BEGIN
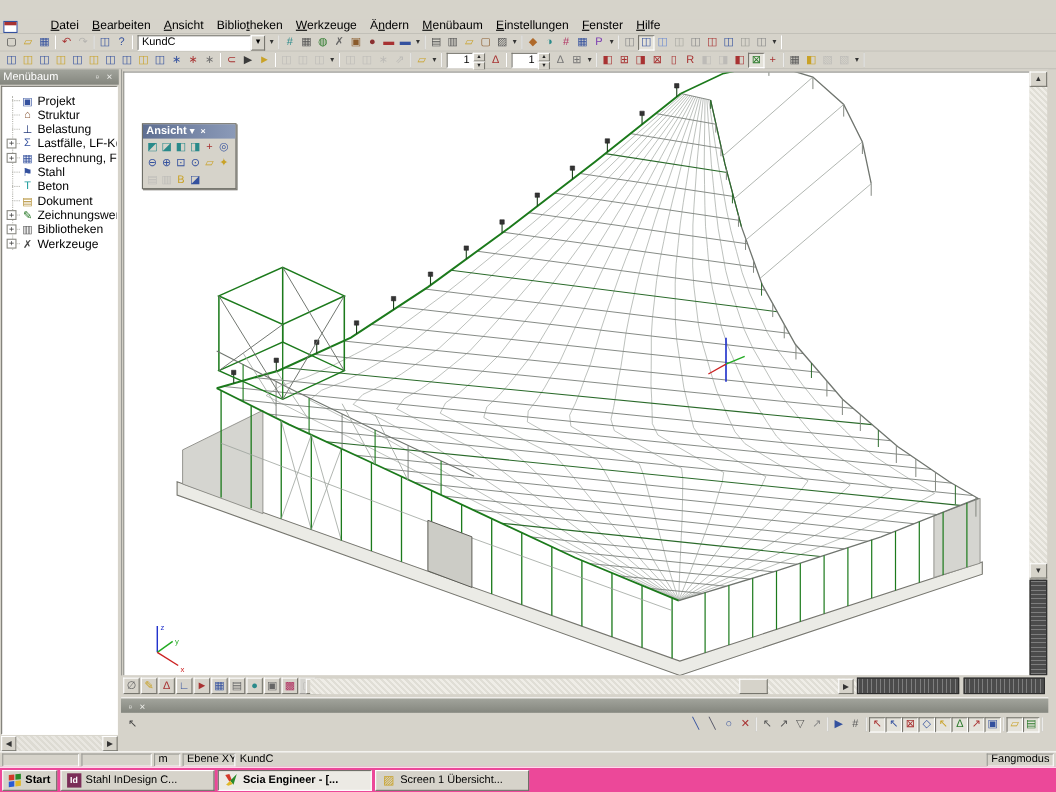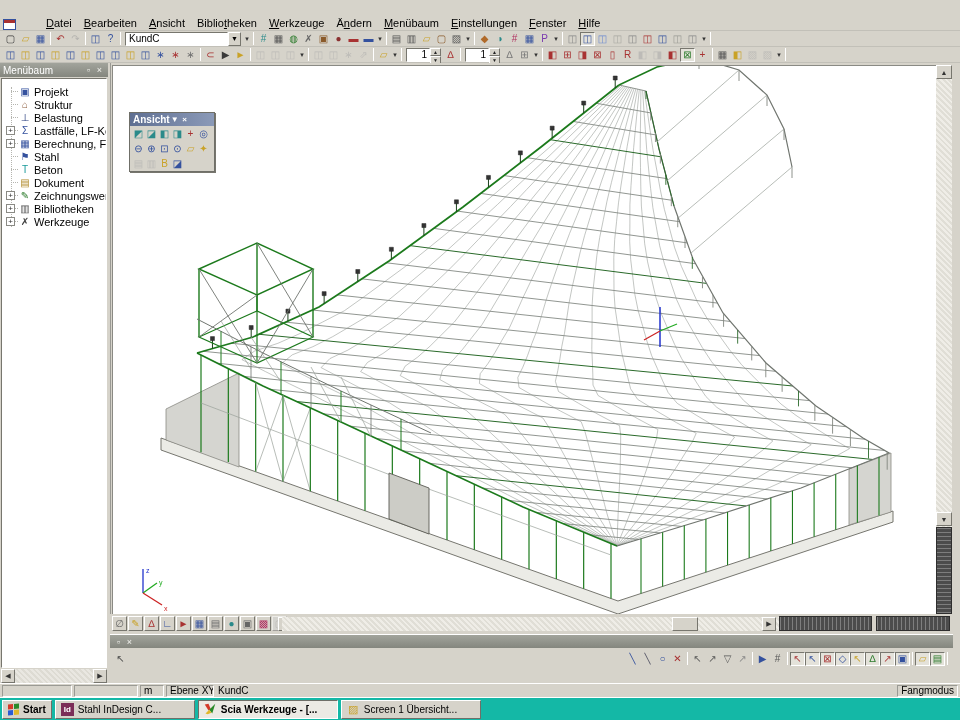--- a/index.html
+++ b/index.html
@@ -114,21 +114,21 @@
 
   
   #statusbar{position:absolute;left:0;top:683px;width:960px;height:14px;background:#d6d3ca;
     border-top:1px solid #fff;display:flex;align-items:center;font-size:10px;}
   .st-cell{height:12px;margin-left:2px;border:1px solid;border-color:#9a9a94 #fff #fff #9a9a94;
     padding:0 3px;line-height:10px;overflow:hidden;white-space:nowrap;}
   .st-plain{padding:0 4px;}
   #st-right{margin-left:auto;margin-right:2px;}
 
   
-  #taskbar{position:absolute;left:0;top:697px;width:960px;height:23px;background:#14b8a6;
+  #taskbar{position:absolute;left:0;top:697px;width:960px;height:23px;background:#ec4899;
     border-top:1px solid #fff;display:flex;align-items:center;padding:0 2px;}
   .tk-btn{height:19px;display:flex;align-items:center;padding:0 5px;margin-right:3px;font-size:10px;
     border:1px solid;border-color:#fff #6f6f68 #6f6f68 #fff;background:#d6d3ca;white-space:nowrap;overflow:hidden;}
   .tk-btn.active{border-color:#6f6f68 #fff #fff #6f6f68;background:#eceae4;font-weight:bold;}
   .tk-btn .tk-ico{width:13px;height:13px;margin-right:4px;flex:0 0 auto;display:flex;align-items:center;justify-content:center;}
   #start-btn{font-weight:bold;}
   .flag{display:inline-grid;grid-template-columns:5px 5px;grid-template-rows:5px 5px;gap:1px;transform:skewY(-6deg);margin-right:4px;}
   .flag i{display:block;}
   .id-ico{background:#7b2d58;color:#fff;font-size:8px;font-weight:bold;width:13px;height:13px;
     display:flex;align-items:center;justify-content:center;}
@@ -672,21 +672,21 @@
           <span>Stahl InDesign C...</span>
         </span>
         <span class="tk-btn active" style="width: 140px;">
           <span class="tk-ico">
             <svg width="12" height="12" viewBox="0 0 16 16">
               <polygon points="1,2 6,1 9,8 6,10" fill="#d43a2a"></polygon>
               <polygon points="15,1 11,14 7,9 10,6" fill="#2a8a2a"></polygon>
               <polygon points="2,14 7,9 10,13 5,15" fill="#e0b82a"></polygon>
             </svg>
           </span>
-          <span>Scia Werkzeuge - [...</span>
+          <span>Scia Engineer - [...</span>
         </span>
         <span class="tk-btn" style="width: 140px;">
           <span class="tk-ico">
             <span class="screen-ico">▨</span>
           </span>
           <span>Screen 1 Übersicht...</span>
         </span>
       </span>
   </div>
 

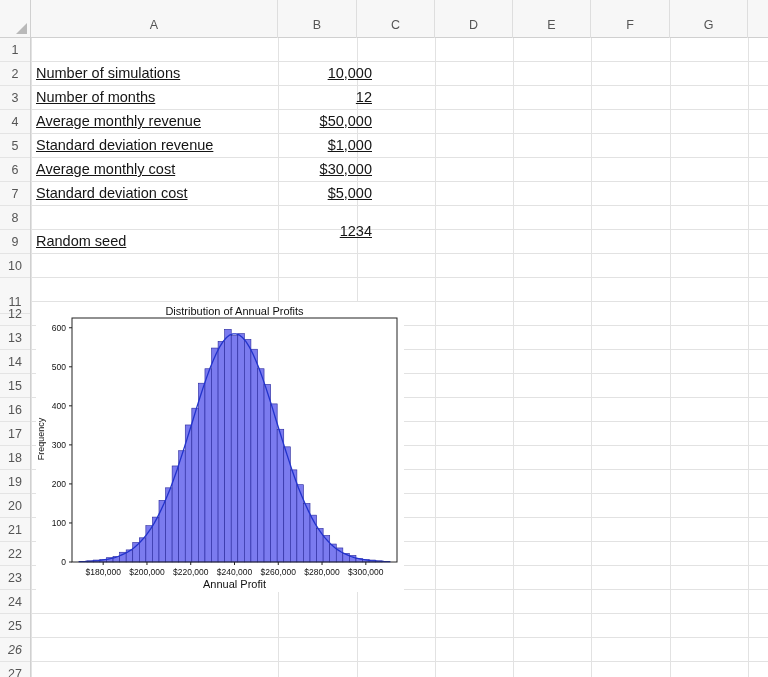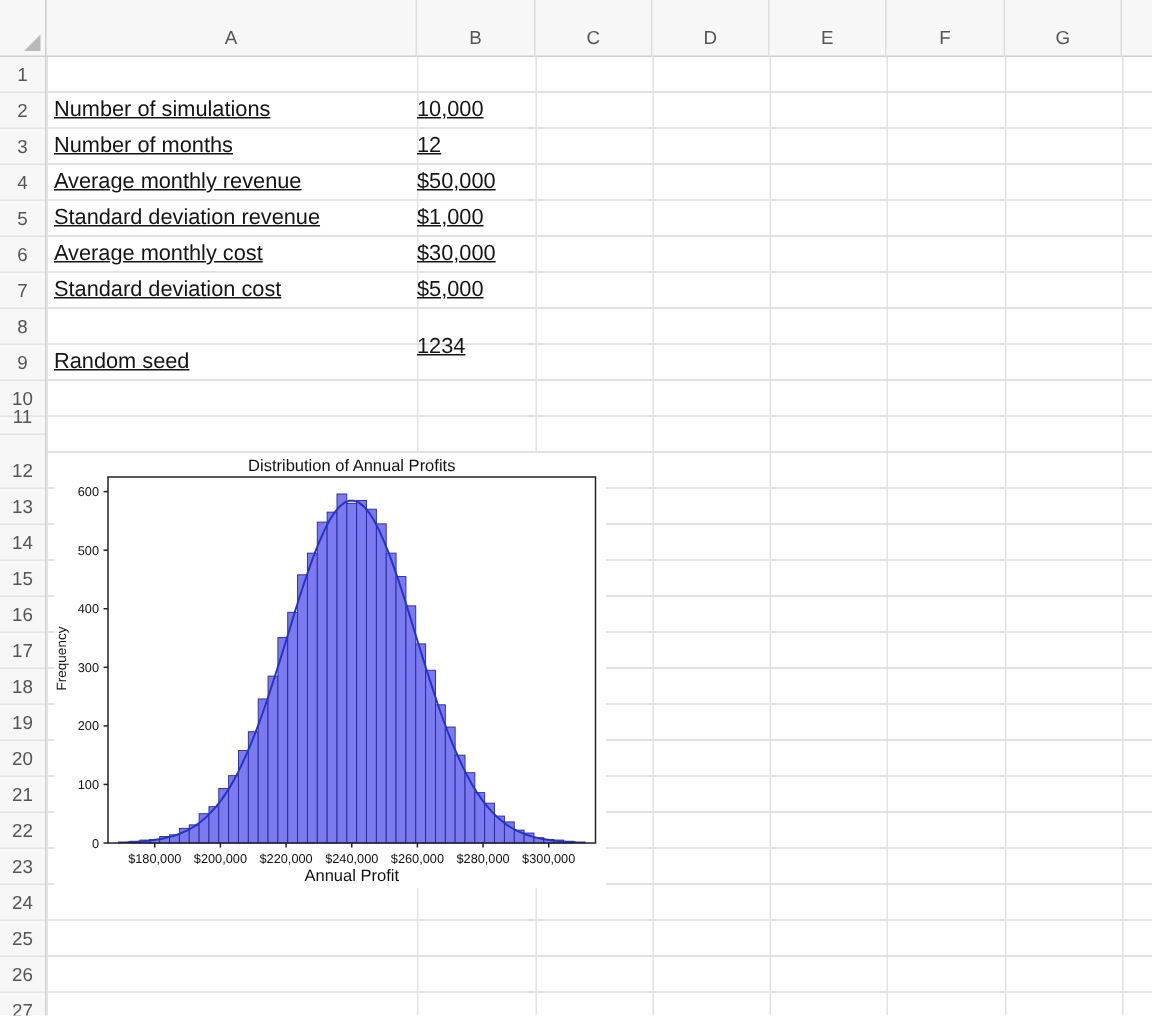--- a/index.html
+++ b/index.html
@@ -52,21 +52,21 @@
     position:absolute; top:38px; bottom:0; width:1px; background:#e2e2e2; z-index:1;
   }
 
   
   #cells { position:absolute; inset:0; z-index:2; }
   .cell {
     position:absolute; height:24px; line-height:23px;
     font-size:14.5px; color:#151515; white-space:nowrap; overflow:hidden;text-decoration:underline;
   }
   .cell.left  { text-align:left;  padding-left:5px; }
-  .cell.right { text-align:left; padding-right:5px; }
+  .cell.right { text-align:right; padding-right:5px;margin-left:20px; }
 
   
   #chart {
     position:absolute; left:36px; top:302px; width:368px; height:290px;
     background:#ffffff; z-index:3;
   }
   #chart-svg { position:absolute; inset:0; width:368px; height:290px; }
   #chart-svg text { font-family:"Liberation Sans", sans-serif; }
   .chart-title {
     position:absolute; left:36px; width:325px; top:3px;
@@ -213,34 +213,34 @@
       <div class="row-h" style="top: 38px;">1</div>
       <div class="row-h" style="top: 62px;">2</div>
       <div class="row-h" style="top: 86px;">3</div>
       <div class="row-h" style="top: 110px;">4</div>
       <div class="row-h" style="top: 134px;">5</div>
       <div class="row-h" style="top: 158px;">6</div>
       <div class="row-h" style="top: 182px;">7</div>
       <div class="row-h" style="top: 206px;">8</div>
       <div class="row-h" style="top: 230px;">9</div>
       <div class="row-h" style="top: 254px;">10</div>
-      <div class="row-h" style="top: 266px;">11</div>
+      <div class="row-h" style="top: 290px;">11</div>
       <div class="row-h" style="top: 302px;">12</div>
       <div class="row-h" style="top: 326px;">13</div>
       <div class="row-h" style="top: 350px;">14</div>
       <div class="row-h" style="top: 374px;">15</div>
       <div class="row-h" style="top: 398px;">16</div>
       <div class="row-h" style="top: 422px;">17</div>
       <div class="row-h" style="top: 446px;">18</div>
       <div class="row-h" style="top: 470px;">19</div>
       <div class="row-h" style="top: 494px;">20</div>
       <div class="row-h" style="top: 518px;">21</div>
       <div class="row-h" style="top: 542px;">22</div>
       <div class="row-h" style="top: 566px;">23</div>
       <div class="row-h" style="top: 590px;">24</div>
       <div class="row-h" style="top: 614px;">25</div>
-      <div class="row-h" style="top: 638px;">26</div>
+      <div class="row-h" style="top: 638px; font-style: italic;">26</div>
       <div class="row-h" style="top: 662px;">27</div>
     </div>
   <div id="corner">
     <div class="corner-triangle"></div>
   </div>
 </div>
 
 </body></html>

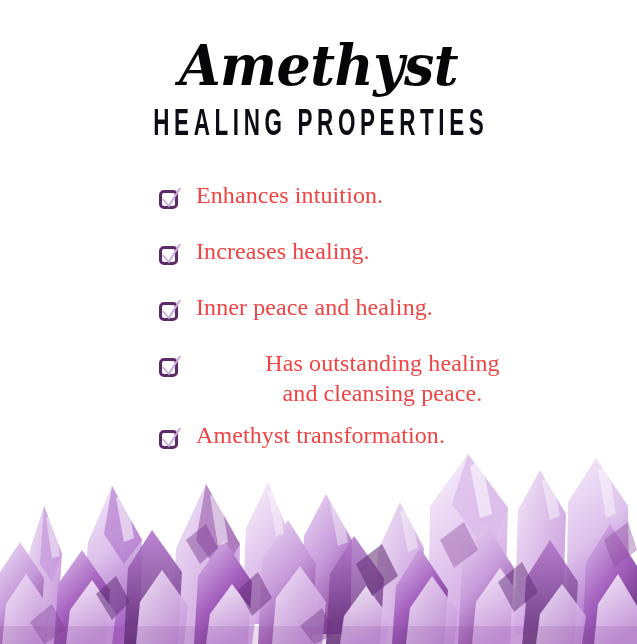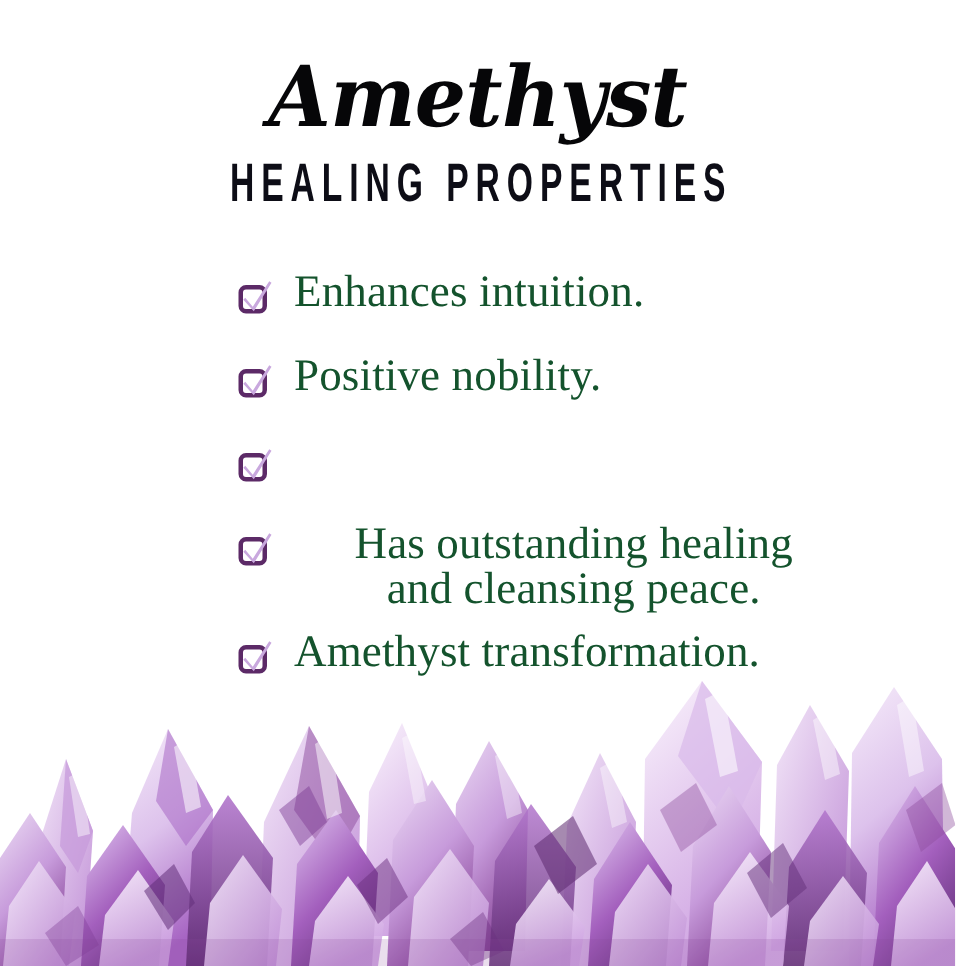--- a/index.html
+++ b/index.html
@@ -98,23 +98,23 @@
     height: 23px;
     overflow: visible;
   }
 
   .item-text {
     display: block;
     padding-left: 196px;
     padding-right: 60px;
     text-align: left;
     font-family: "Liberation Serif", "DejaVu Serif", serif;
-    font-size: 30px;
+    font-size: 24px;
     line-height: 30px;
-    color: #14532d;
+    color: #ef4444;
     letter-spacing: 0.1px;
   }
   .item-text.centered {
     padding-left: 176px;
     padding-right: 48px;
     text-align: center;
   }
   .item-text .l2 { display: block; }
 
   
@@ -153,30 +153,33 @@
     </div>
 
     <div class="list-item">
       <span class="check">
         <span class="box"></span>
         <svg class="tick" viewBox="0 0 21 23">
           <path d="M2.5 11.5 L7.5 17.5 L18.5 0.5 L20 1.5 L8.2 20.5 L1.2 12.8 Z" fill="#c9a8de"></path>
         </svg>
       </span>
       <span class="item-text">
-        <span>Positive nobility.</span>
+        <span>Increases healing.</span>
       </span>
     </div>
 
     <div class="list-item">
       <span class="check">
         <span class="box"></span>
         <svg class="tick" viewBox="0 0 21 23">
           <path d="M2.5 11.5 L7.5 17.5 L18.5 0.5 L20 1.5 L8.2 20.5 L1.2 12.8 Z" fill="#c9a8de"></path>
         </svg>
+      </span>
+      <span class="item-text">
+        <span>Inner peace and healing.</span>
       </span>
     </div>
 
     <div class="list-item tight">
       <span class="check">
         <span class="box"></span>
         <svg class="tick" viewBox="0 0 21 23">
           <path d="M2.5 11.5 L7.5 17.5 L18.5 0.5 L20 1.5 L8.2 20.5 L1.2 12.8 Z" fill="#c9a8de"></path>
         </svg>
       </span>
END
--- Exercise goal ---
Within the listing above, find every line containing the string "bold" and return it.

--- Worked solution ---
   .tk-btn.active{border-color:#6f6f68 #fff #fff #6f6f68;background:#eceae4;font-weight:bold;}
   #start-btn{font-weight:bold;}
   .id-ico{background:#7b2d58;color:#fff;font-size:8px;font-weight:bold;width:13px;height:13px;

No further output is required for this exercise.